Christopher Dresser studied from 1847 to 1854 at the Government School of Design in London, teaching there himself from 1855 until 1868. Christopher Dresser wrote several essays and books on both art and botany. In 1858 the Art Journal printed Dresser's article "Botany as adapted to the Arts and Art-Manufacture". Promoted by Gottfried Semper, who was a colleague of Dresser's at the Government School of Design, Dresser's writings also attracted a great deal of attention in Germany.
In 1860 Christopher Dresser was awarded an honorary doctorate by Jena University, where he and Ernst Haeckel were both studying natural and vegetal forms. Haeckel's Book "Kunstformen der Natur" was published in 1862. Christopher Dresser's interest in botany was definitely influenced to a great extent by the architect and decorator Owen Jones. Rejecting purely imitative reproduction of natural forms in art, Owen Jones advocated the study and adaptation of their structural principles.

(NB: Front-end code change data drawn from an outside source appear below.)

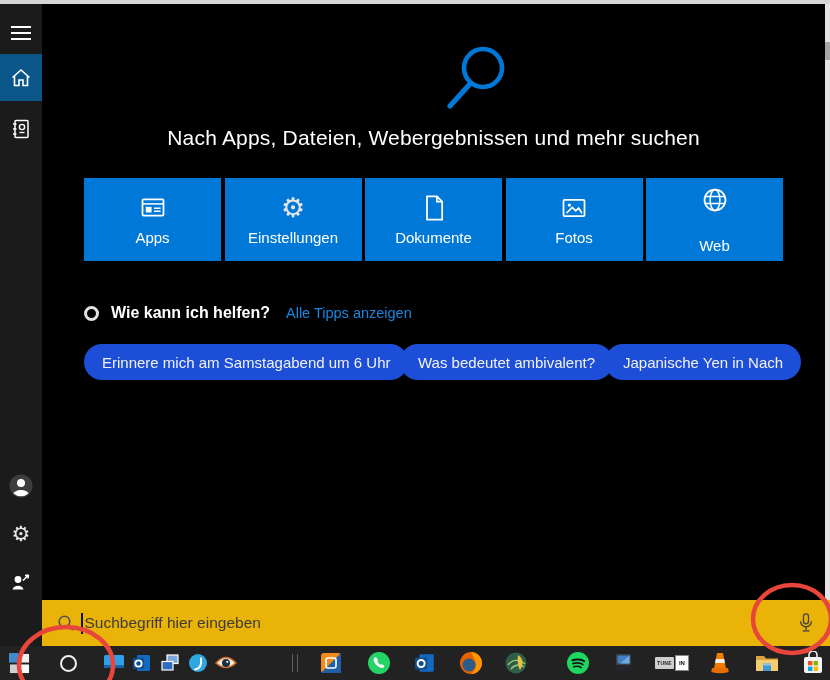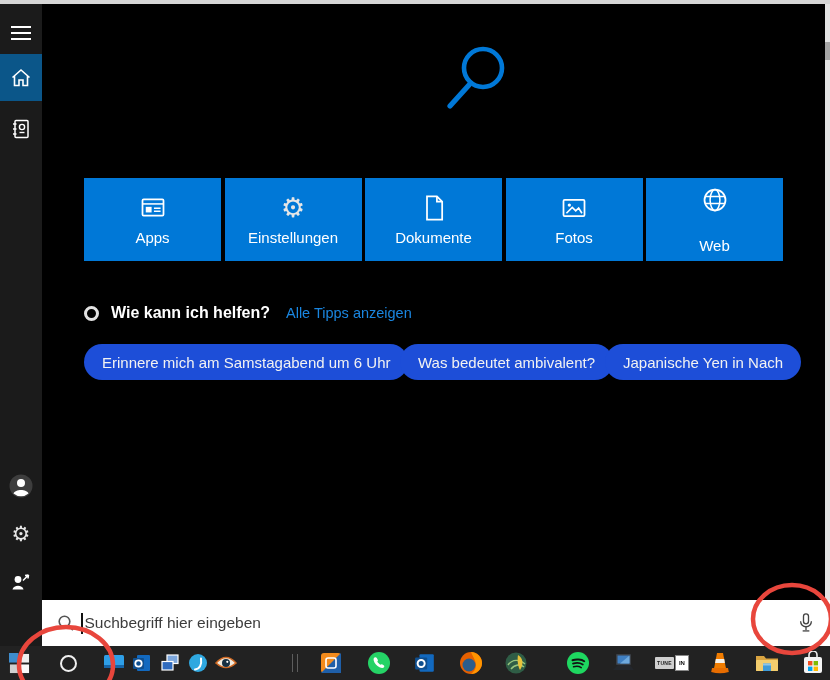--- a/index.html
+++ b/index.html
@@ -36,21 +36,21 @@
   #tips-row { position:absolute; left:42px; top:300px; display:flex; align-items:center; }
   #tips-ring { width:15px; height:15px; border:3px solid #e2e2e2; border-radius:50%; }
   #tips-title { margin-left:12px; font-size:16px; font-weight:700; color:#fff; }
   #tips-link { margin-left:16px; font-size:14.5px; color:#1a86e0; cursor:pointer; }
 
   .pill { position:absolute; top:340px; height:36px; background:#1d4ed8; border-radius:18px;
     color:#f2f2f2; font-size:15px; display:flex; align-items:center; justify-content:center;
     padding:0 18px; cursor:pointer; white-space:nowrap; }
 
   
-  #searchbar { left:42px; top:600px; width:788px; height:46px; background:#ffffff;
+  #searchbar { left:42px; top:600px; width:788px; height:46px; background:#eab308;
     display:flex; align-items:center; }
   #searchbar-icon { margin-left:15px; }
   #caret { width:1.5px; height:21px; background:#111; margin-left:6px; }
   #search-input { border:none; outline:none; background:transparent; flex:1;
     font-size:15.5px; color:#222; margin-left:2px; font-family:"Liberation Sans",sans-serif; }
   #search-input::placeholder { color:#3c3c3c; opacity:1; }
   #mic-btn { margin-right:14px; cursor:pointer; display:flex; align-items:center; }
 
   
   #taskbar { left:0; top:646px; width:830px; height:34px; background:#222222; }
@@ -114,20 +114,21 @@
       <path d="M13 9.5 L18.5 4 M18.5 4 L15 4.5 M18.5 4 L18 7.5" stroke="#fff" stroke-width="1.5" fill="none"></path>
     </svg>
   </div>
 </div>
 
 <div class="abs" id="main">
   <svg id="big-search" width="60" height="72" viewBox="0 0 60 72">
     <circle cx="38" cy="28" r="19" fill="none" stroke="#0078d7" stroke-width="4.6"></circle>
     <line x1="24" y1="45" x2="5" y2="66" stroke="#0078d7" stroke-width="5.2" stroke-linecap="round"></line>
   </svg>
+  <div id="heading">Nach Apps, Dateien, Webergebnissen und mehr suchen</div>
 
   <div class="tile" style="left:42px;">
     <div class="t-icon">
       <svg width="28" height="28" viewBox="0 0 24 24">
         <rect x="3" y="4.5" width="18" height="14" rx="1" fill="none" stroke="#fff" stroke-width="1.5"></rect>
         <line x1="3" y1="8.5" x2="21" y2="8.5" stroke="#fff" stroke-width="1.3"></line>
         <rect x="5.8" y="11" width="5" height="4.8" fill="#fff"></rect>
         <line x1="12.8" y1="12.2" x2="18.5" y2="12.2" stroke="#fff" stroke-width="1.3"></line>
         <line x1="12.8" y1="14.8" x2="18.5" y2="14.8" stroke="#fff" stroke-width="1.3"></line>
       </svg>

Owen must also have inspired Christopher Dresser's interest in non-European art. As an envoy of the South Kensington Museum, Christopher Dresser went to the 1876 World Exhibition in Philadelphia and from there to Japan, where he spent three months. Dresser's familiarity with Japanese culture and art exerted a formative influence on his work as a designer.
Dresser reduced his forms; his stringently geometric 1870s and 1880s designs - especially for metalware - are entirely devoid of the luxuriantly decorative spirit of the Victorian age period. An unconventional thinker, Dresser broke new ground in design. From the outset Dresser designed forms suitable for mass production. Unlike William Morris, for instance, Christopher Dresser could very easily imagine the potential of linking industrial mass production and high-quality designs. In this sense Christopher Dresser might be termed the father of industrial design; he submitted designs for objects of metal, glass and ceramics to more than fifty firms.
Not only were Christopher Dresser's far ahead of their time; the underlying aesthetic was also boldly forward-looking. Many of the metalware Dresser designed between the 1860s and 1880s anticipates 1920s functionalism in many respects.